So, how’d I get here? I recall scrolling social media aka the devil himself, and seeing a picture of some obviously muscular guy looking in a mirror with the reflection in the mirror being the complete opposite- a scrawny,malnourished,petite,frail man. The caption read some hoopla about Body Dysmorphic Disorder. Now at the time I was sitting at about a smooth 190-ish lbs. I’ll explain the not so important importance of the weight here in a sec. BUT, never-the-less, I could relate. Daaaaaaaamn, could I relate and I bet a crap ton of other people could too (or am I really alone in this). So I got tha googlin’ which pretty much resulted with me saying aloud “yup…that’s me…..damn” and with me learning something new.
So, how’d I get there, the Body Dysmorphic Disorder thing? TLDR incoming. Looking back, I’ve either felt really skinny or just fat. Let’s go back first. For the majority of my life I’ve been slim, I mean skinny. I’m talking frail, man. A whole adult male weighing in at a buck forty. Now for the fellas out there, we know, for the alpha males, the over- testosteroned havin’ leaders, we know that’s a no-no for a 5 10’ man…right? or so I thought. I felt weak and defenseless…un-man like. I’d always had a girlfriend, so I guess someone liked it, but I didn’t & never did. So in 2011 I had enough. I had enough of being dammed skinny. I up my workouts. and my food intake. but not in a healthy way at all. I just ate. I mean I ate everything. I’m not kidding’, I mean if it was in front of me, I wasn’t turning it down. I was fed up. Fast forward x years. GUT. I got myself a brand new skinny gut. Now congratulations stupid, you get to suck that bad boy in everywhere you go. Have fun. DAMAGE CONTROL time. Cardio cardio cardio. That’s what I did. Then I’m back at square root-feeling skinny again. Damn… What is my body doing?

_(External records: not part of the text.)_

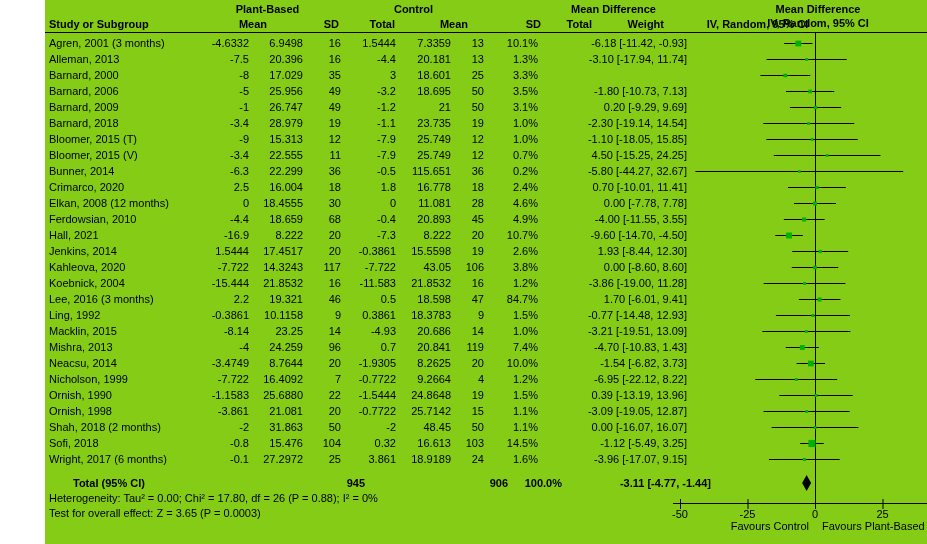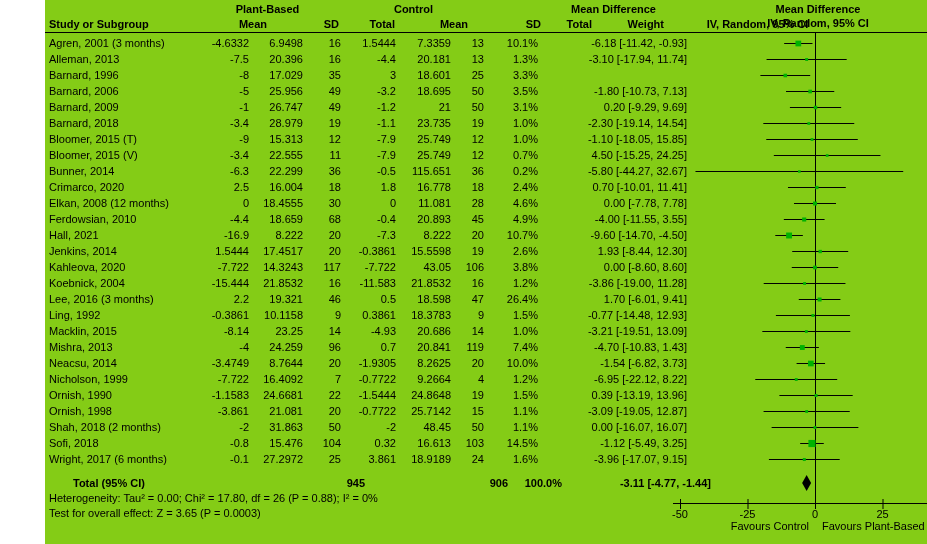--- a/index.html
+++ b/index.html
@@ -92,7 +92,7 @@
         <span>-3.10 [-17.94, 11.74]</span>
       </div>
       <div class="grid">
-        <span>Barnard, 1996</span>
+        <span>Barnard, 2000</span>
         <span>-8</span>
         <span>17.029</span>
         <span>35</span>

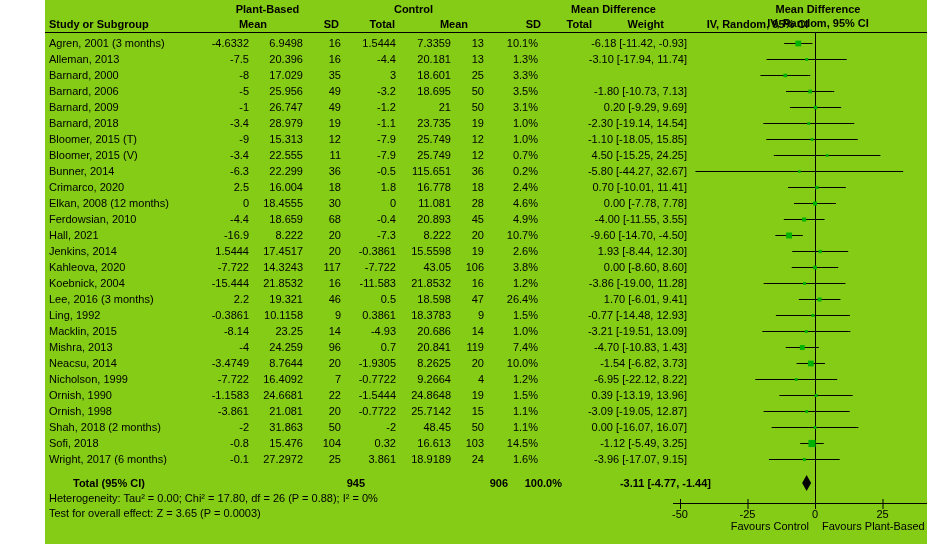--- a/index.html
+++ b/index.html
@@ -252,7 +252,7 @@
         <span>0.5</span>
         <span>18.598</span>
         <span>47</span>
-        <span>26.4%</span>
+        <span>84.7%</span>
         <span>1.70 [-6.01, 9.41]</span>
       </div>
       <div class="grid">

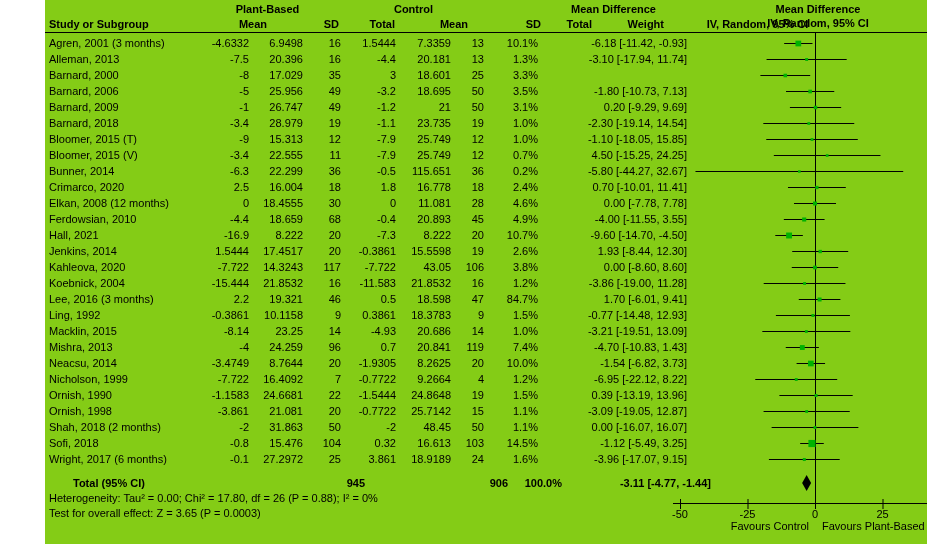--- a/index.html
+++ b/index.html
@@ -313,7 +313,7 @@
       <div class="grid">
         <span>Ornish, 1990</span>
         <span>-1.1583</span>
-        <span>24.6681</span>
+        <span>25.6880</span>
         <span>22</span>
         <span>-1.5444</span>
         <span>24.8648</span>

How can I figure this thing out. Where is my happy medium?
Fast forward some years. Stay with me here people, we’re almost there. Let’s start…here! 2019. Early 2019 to be more exact. I’d done it. I’d been through a cycle of muscles, a gut, strength, and finally I was at a happy enough weight. At my lowest I was 140 lbs and 225 lbs at my highest. But now I feel like I’d been in this heavenly, happy medium, my dream weight (I wanted so bad to be >200 lbs). I’d done it. After weighing myself a successful happy medium weight of TWO HUNDRED AND TWELVE pounds, I headed back to my room (that’s right, big dog over here). So I get back to my room and whew…I finally get to UNSUCK MY DAMN GUT. What, what? What’s happening man, now I’m pissed. I mean I lost weight so what’s the problem. I felt good, I mean I guess I did.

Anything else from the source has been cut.